Loving an addict is one of the most painful and traumatic life journeys that any sober-minded person can experience. Feelings of betrayal, powerlessness, anger, fear, desperation and raw grief are an ever constant companion. The person you love disappears as they chase their addiction.

People who love an addict inadvertently get drawn in by the addict and their lives begin to revolve around the dysfunctional hell that the addictâs life is.

According to the World Drug Report, approximately 247million people worldwide were in active addiction during 2016. Statistics on alcohol abuse are not as easily determined because alcohol is a socially accepted drug. It is estimated that 1 in every 12 adults suffer from alcohol abuse and dependence.

Alcohol is a drug. There is very little that separates the emotional pain and dysfunction that saturates your life whether you love an alcoholic or a drug addict. Both substances are mind-altering, both substances reprogram the human brain, both substances render the addict powerless over their addiction.

The only person who can break an addictâs addiction is the addict. No one can convince, force, coerce or threaten an addict to seek professional help. No one can love an addict into sobriety either.

How Substance Abuse Affects Relationships & Marriage

The American Association for Marriage and Family Therapy describes a cycle of conflict that occurs in domestic partnerships, in which substance abuse leads to verbal and physical conflict, which in turn leads to further disagreements about the substance abuse itself.

Alcohol and drugs can impair judgment, arouse feelings of anger and resentment, and create an atmosphere that leads to conflict at home.

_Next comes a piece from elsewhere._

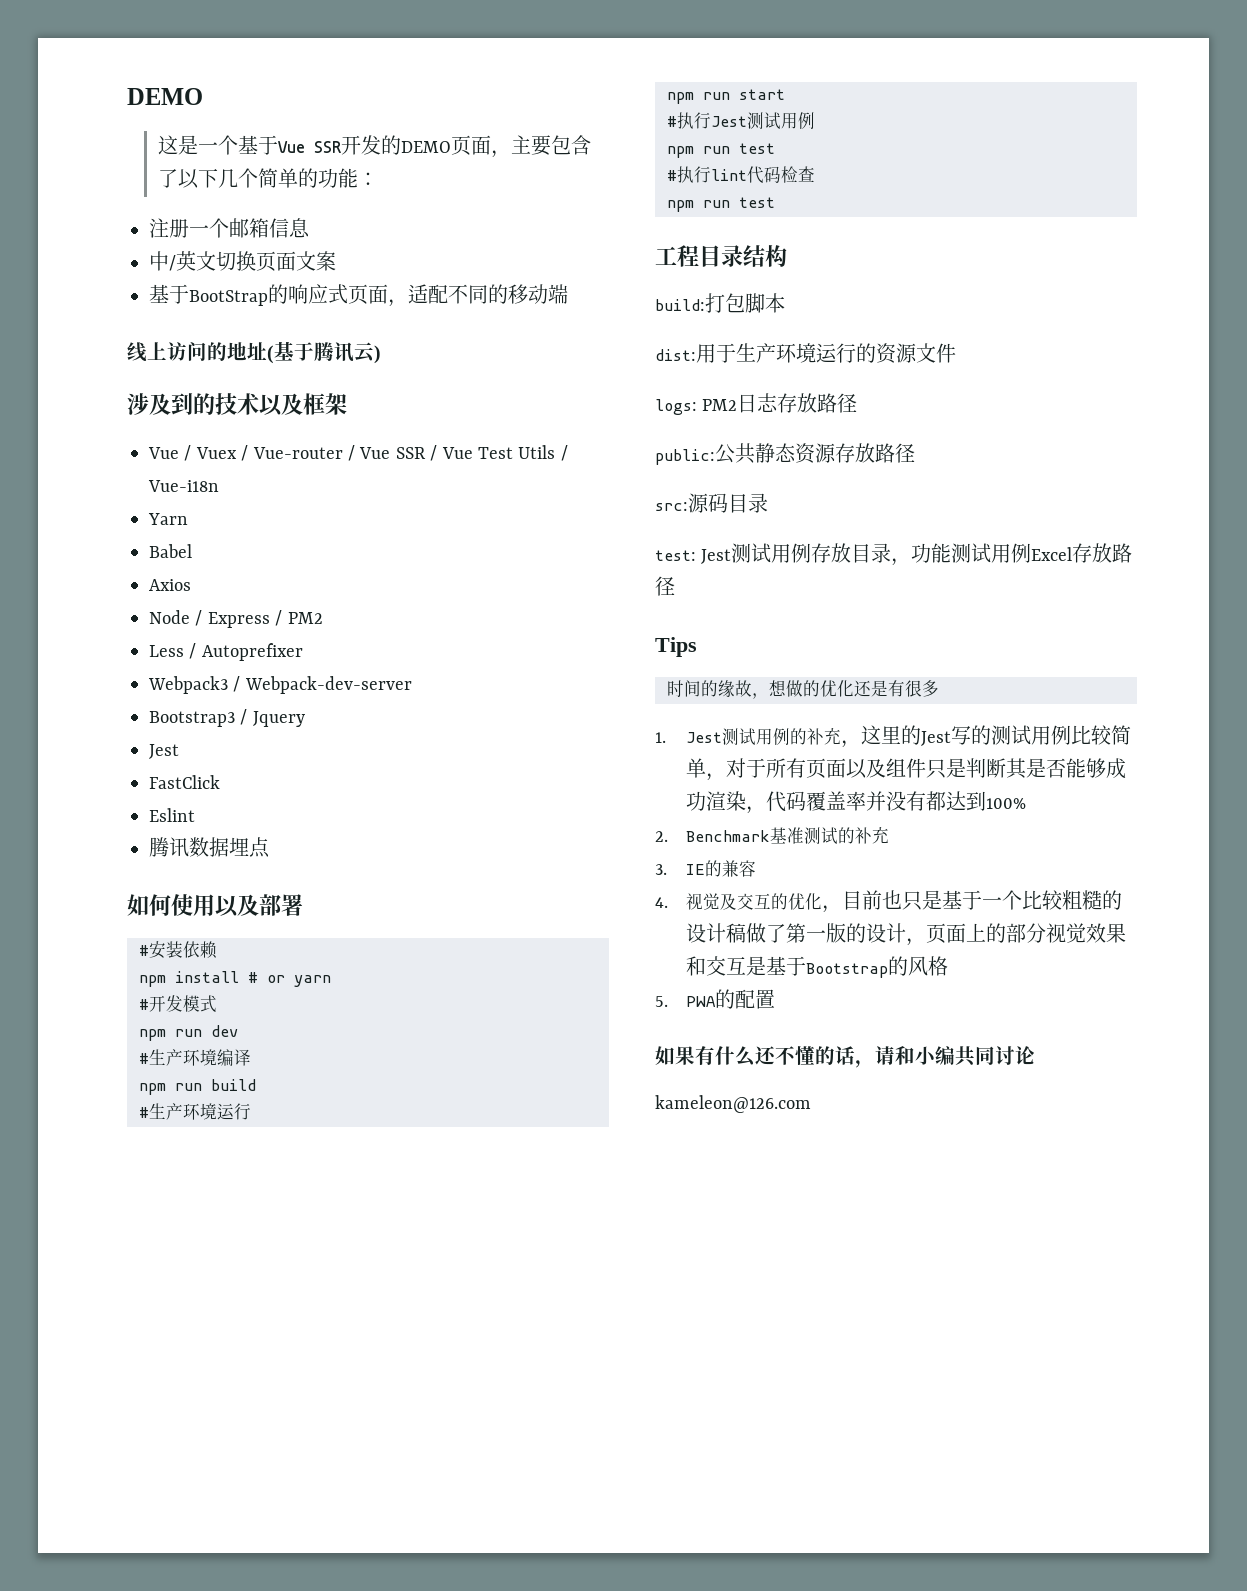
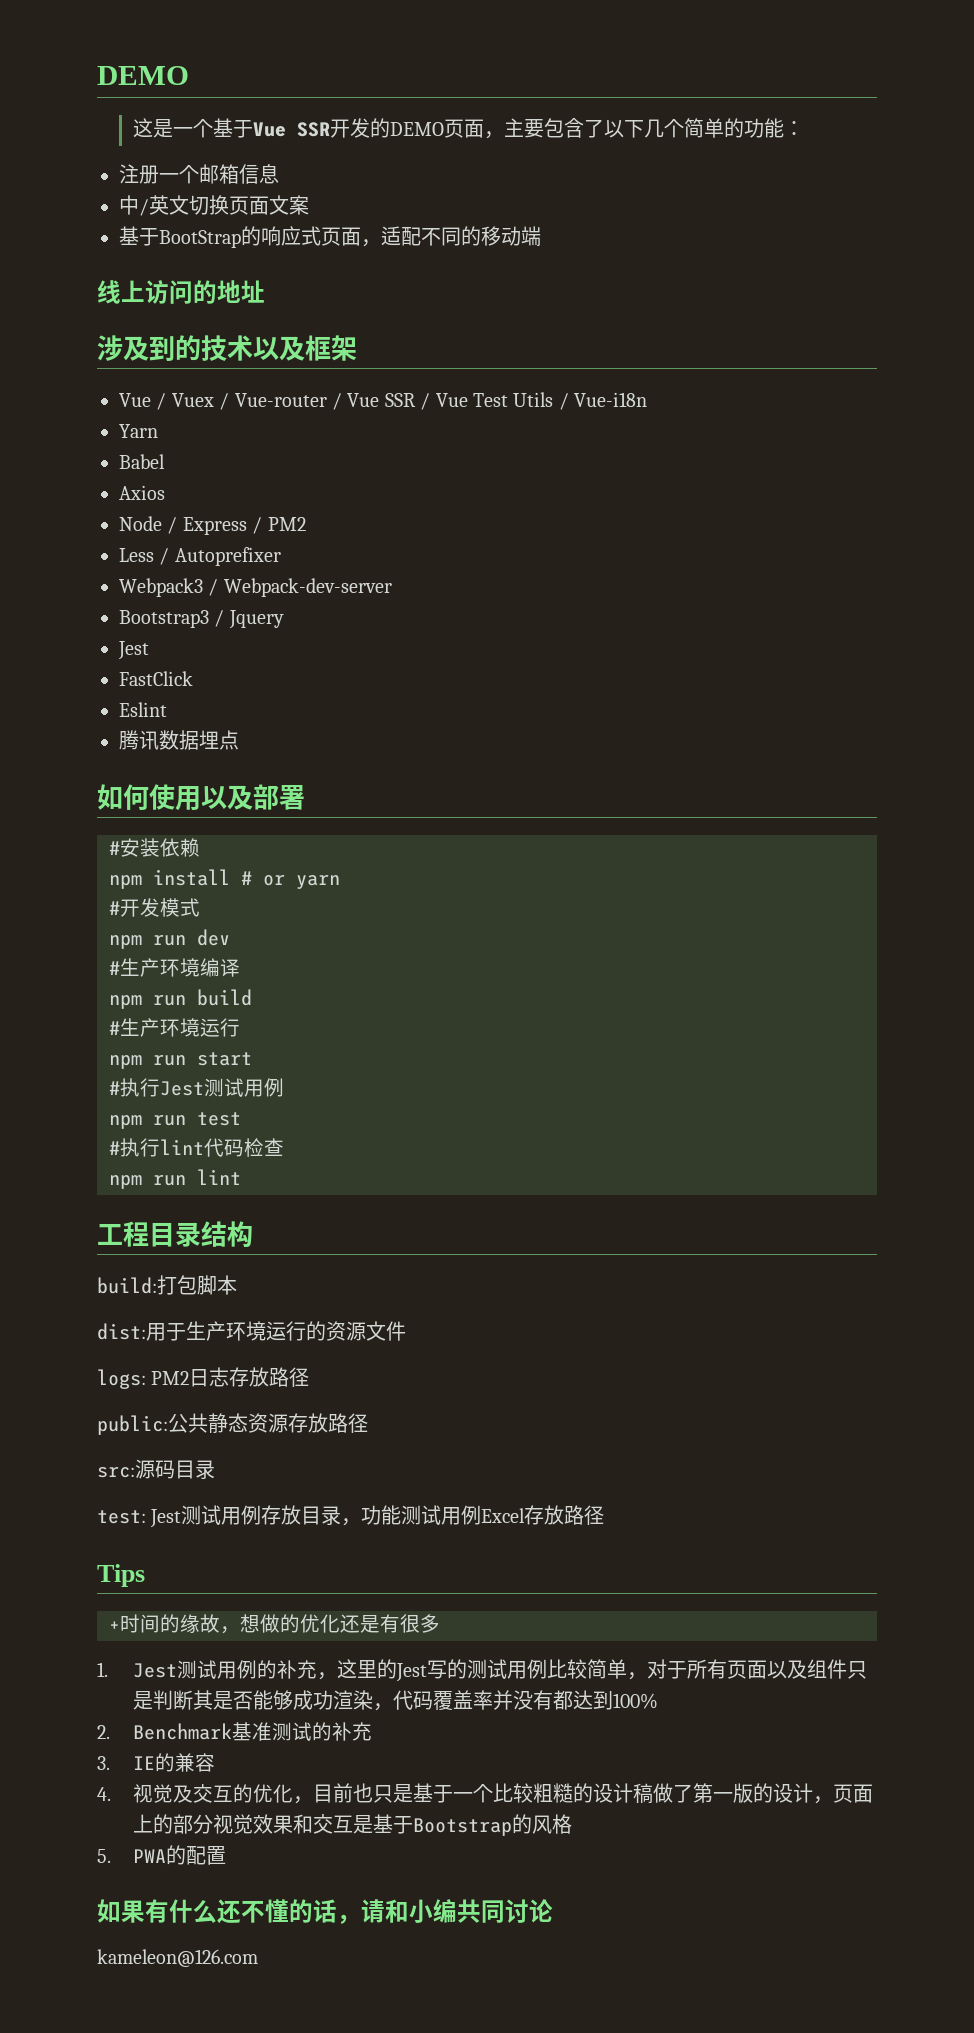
[267,341,381,364] (基于腾讯云) -> (265, 291) none
[739,197,775,208] test -> [197,1169,241,1185] lint
(697, 647) none -> [109,1621,120,1631] +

Any experiences of abuse or potential signs of abuse must be taken very seriously in recovery. Individuals who have verbally abused or physically attacked their partners will require anger management courses and may face legal consequences, depending on the severity of the assault.

Anyone who feels that they are in danger because of an abusive partner should seek help immediately from legal authorities, a healthcare provider, or a substance abuse treatment professional. Online resources and support services on partner abuse are available through the National Domestic Violence Hotline.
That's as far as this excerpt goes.